Checking the “Sense” of a Dog Charity Before Giving Your Dollars

The hardest part of making an effective gift to a dog charity is not writing the check — it’s doing the research to make sure that the organization has the track record to do what it claims it will.

Basic questions need to be asked:
•    Is the organization a 501(c)3 nonprofit?
•    How long has it been in business?
•    What has it accomplished in the past?
•    How much of each donated dollar goes to the mission of the organization?
•    How much money is spent on administration, fund raising, executive salaries, etc.?

There are a number of organizations to help making giving decisions more effective.  These include:

  • Animal Charities of America lists “high quality national charities working to protect animals.” Its website gives each charity’s name, address, telephone number, e-mail address, website and purpose.
  • Charity Navigator, which bills itself as “your guide to intelligent giving.” They focus on organizations’ financial health and their accountability and transparency with what they do with the donations they receive. It ranks large charities that have existed for at least four years.
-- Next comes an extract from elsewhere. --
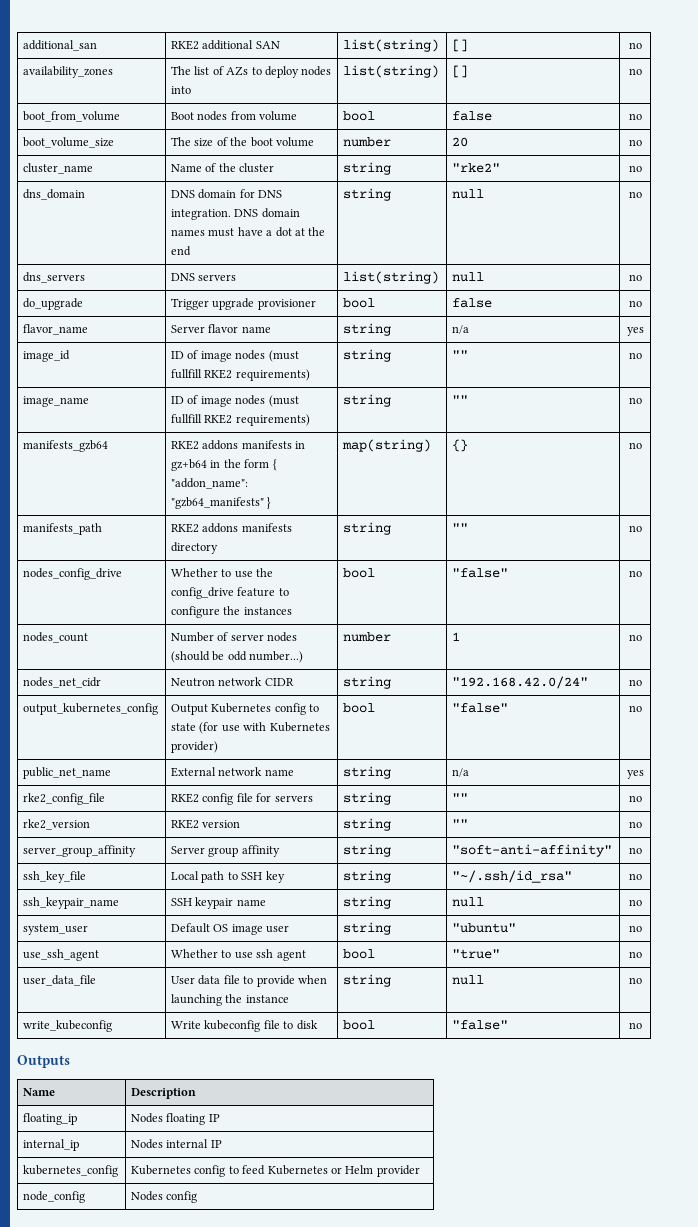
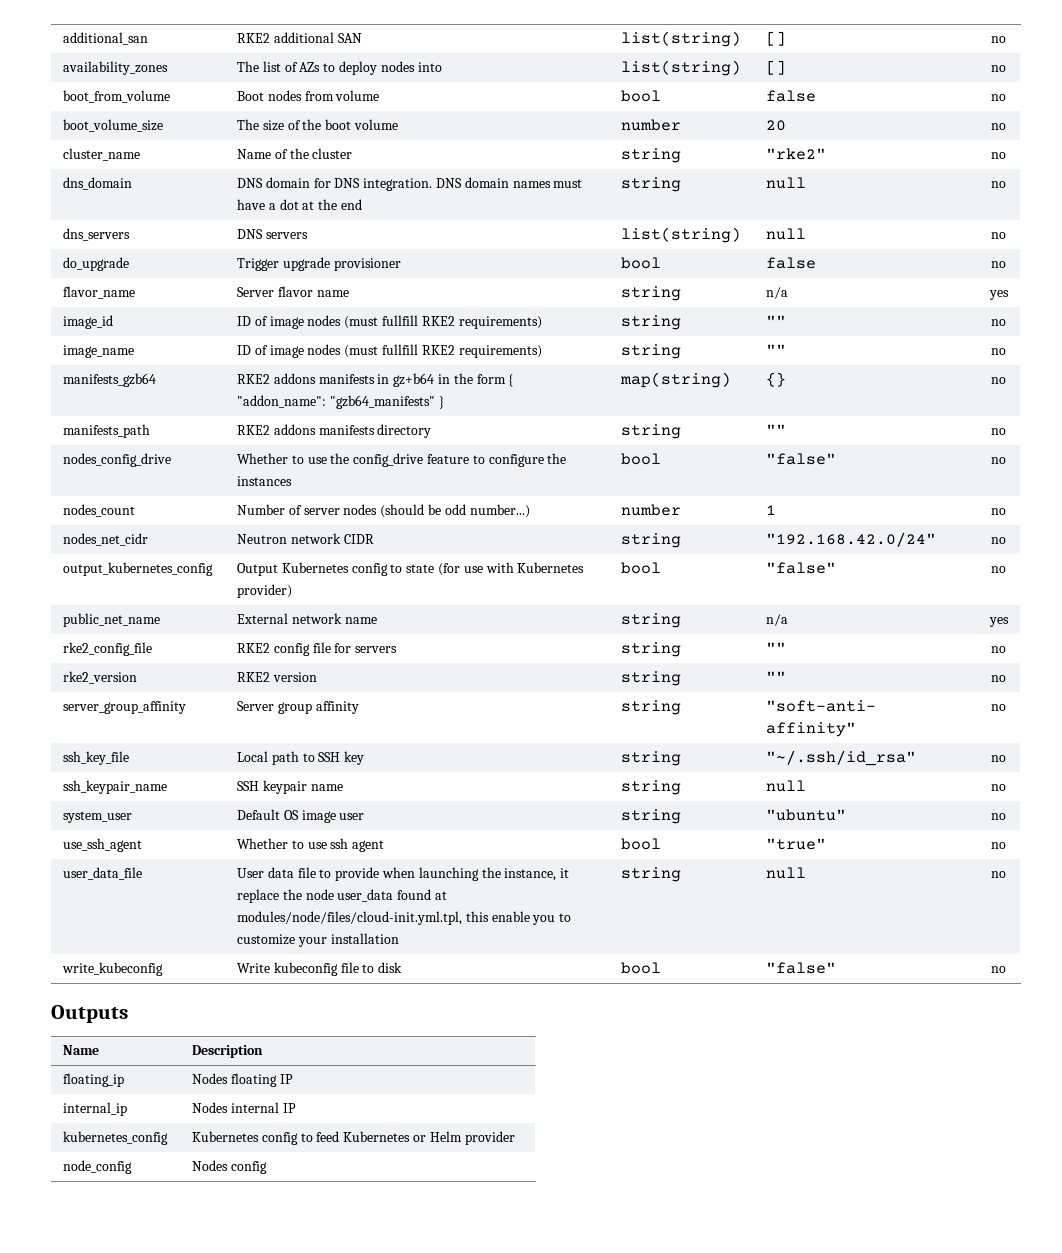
[245,995,289,1003] instance -> [504,868,570,881] [237,889,447,903] [237,911,572,925] [237,933,399,947] instance, it replace the node user_data found at modules/node/files/cloud-init.yml.tpl, this enable you to customize your installation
Its Animals category has nearly 400 entries; its Animal Rights, Welfare and Services section has just over 250 organizations listed.
  • The Better Business Bureau Wise Giving Alliance rates charities on their governance, how they spend their money, the truthfulness of what they represent and their willingness to disclose information to the public. Their rankings focus on national organizations.  They offer a Wise Giving Guide as well. The BBB also collects complaints about charities, which can be checked on their website as well.
  • CharityWatch has an A-to-Z list of charities it rates, which are large, national charities.

As Wall Street Journal blogger Carl Bialik points out in “Evaluating the Charity Evaluators,” there are drawbacks to every rating system. If you’re leaning toward giving to smaller, local organizations the agencies above may not be helpful at all.  But checking them out gives you a foundation for asking your own questions.